これがVまでのざっくりとした概要だ。エンディングを見ると、どう見てもここから新たな章が始まる予感がするのだが、このゲームの製作を担当した監督が製作会社を退社してしまった。社長が変わって社内の動きも変わっただとか、ややこしい大人の事情があったらしいのだが、とにかく『セクト・ストーリー』はこの中途半端な状態で終わってしまったのだ。
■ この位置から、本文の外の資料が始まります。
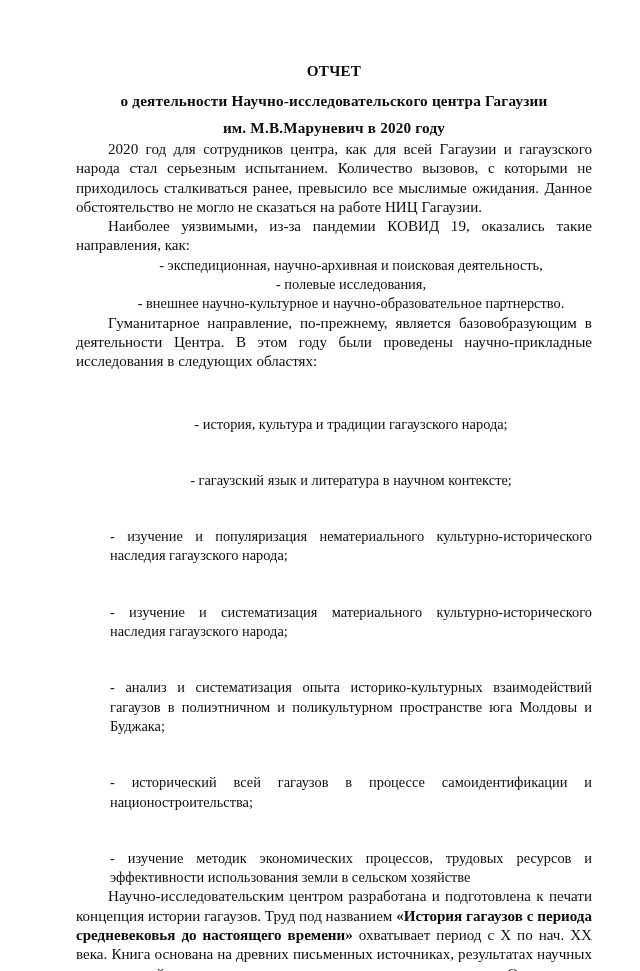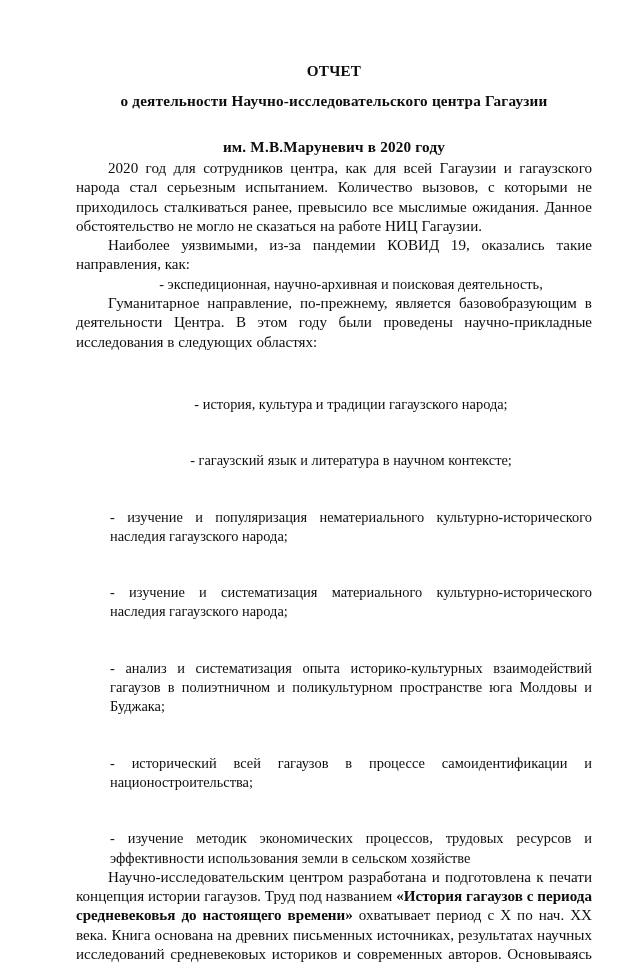--- a/index.html
+++ b/index.html
@@ -29,21 +29,21 @@
   
   .doc-title {
     text-align: center;
     font-weight: bold;
     font-size: 15.2px;
     line-height: 25px;
     letter-spacing: 0.2px;
   }
   .doc-title .title-line-1 { display: block; }
   .doc-title .title-line-2 { display: block; margin-top: 5px; }
-  .doc-title .title-line-3 { display: block; margin-top: 21px; }
+  .doc-title .title-line-3 { display: block; margin-top: 2px; }
 
   
   p.body-par {
     margin: 0;
     font-size: 15.1px;
     line-height: 19.3px;
     text-align: justify;
     text-indent: 32px;
     hyphens: none;
   }
@@ -82,20 +82,22 @@
       <span class="title-line-2">о деятельности Научно-исследовательского центра Гагаузии</span>
       <span class="title-line-3">им. М.В.Маруневич в 2020 году</span>
     </div>
 
     <p class="body-par gap-before">2020 год для сотрудников центра, как для всей Гагаузии и гагаузского народа стал серьезным испытанием. Количество вызовов, с которыми не приходилось сталкиваться ранее, превысило все мыслимые ожидания. Данное обстоятельство не могло не сказаться на работе НИЦ Гагаузии.</p>
 
     <p class="body-par gap-before">Наиболее уязвимыми, из-за пандемии КОВИД 19, оказались такие направления, как:</p>
 
     <ul class="bullets">
       <li class="nojust">- экспедиционная, научно-архивная и поисковая деятельность,</li>
+      <li class="nojust">- полевые исследования,</li>
+      <li class="nojust">- внешнее научно-культурное и научно-образовательное партнерство.</li>
     </ul>
 
     <p class="body-par">Гуманитарное направление, по-прежнему, является базовобразующим в деятельности Центра. В этом году были проведены научно-прикладные исследования в следующих областях:</p>
 
     <div class="list-gap"></div>
 
     <ul class="bullets justify">
       <li class="nojust">- история, культура и традиции гагаузского народа;</li>
       <li class="nojust">- гагаузский язык и литература в научном контексте;</li>
       <li>- изучение и популяризация нематериального культурно-исторического наследия гагаузского народа;</li>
当然『セクト・ストーリー』ファンは嘆いた。俺もそうだ。
第1作目からVまで、多くの時間を費やしてやり込んできた大好きなゲームなのだ。これからも続いて欲しかったし、監督が思い描いていたエンディングをちゃんと見たかった。
今ではこのゲームの最終作は幻のものとなり、ネット上で様々な憶測が飛び交っている。主人公を不意打ちしたオーガの意味深な発言から、魔王がすでに殺されており、暴走する魔族達を主人公が止める展開や、味方に裏切られたことに激しく憎悪した主人公が人間側について復讐する展開など、色んなIFの続編がある。
その辺りの二次創作も手当たり次第読んでみたものの、やっぱりモヤモヤは消えない。俺達ファンが見たかった監督の最新作はどこにもないからだ。
「あ~あっ!」
ゲーム機をシャットダウンして、俺はボフッとベッドに倒れ込んだ。俺が1作目から心血を注いで育て上げたキャラの”レイラ”。その物語がせめて夢の中だけでも見られることを願って眠りにつく…。
チュンチュン……チュンチュン……
小鳥の囀る声が聞こえ、ゆっくりと目を覚ました。目を開くと、鼻先に止まっていた蝶が青空へと飛び立っていく。ひらひらと舞い落ちる緑の葉っぱに涼し気な水の音。どうやら俺は森の中にある川のほとりにいるようだ。
「…何だ、どういう状況だこれ…」
困惑しながらもゆっくり体を起こす。確かに俺は自分の部屋のベッドで眠ったはず。それがどうしてこんな自然の中で目を覚ます事態になるのか。
「ん? あれ……?」
俺は自分の出した声に違和感を覚えた。俺のものであるはずの口から出た声は明らかに俺のものとは違う。男とも女とも取れるような冷たい印象ながらもどこか温かみのある声。
…すごく聞き覚えがある。
「! この格好は…」
仰向けの状態から上体を起こしたことで今の自分の服装が目に入った。それは見慣れた俺の部屋着とは明らかに違う、それでいてまたすごく見覚えのある服装だ。ノースリーブの黒いタートルネックにデニムのような生地のホットパンツ、太ももまである白いニーソが絶対領域をつくり出し、足は茶色のローシューズを履いている。そしてその服装の上から裾がふくらはぎまで届く白衣を着ていた。
「まさか……」
ある考えに思い至った俺は四つん這いで川へ向かい、恐る恐るその水面を覗き込んでみる。川の流れが緩やかで、水面が平面に近かったので覗き込んだ俺の顔をしっかり映してくれた。
「……まじか」
水面には、頭に羊のような角を生やした金髪の、目の下に隈を作ったツリ目でジト目の悪魔。
俺が長い時間をかけて育て上げた自キャラ、”レイラ”が映っていた。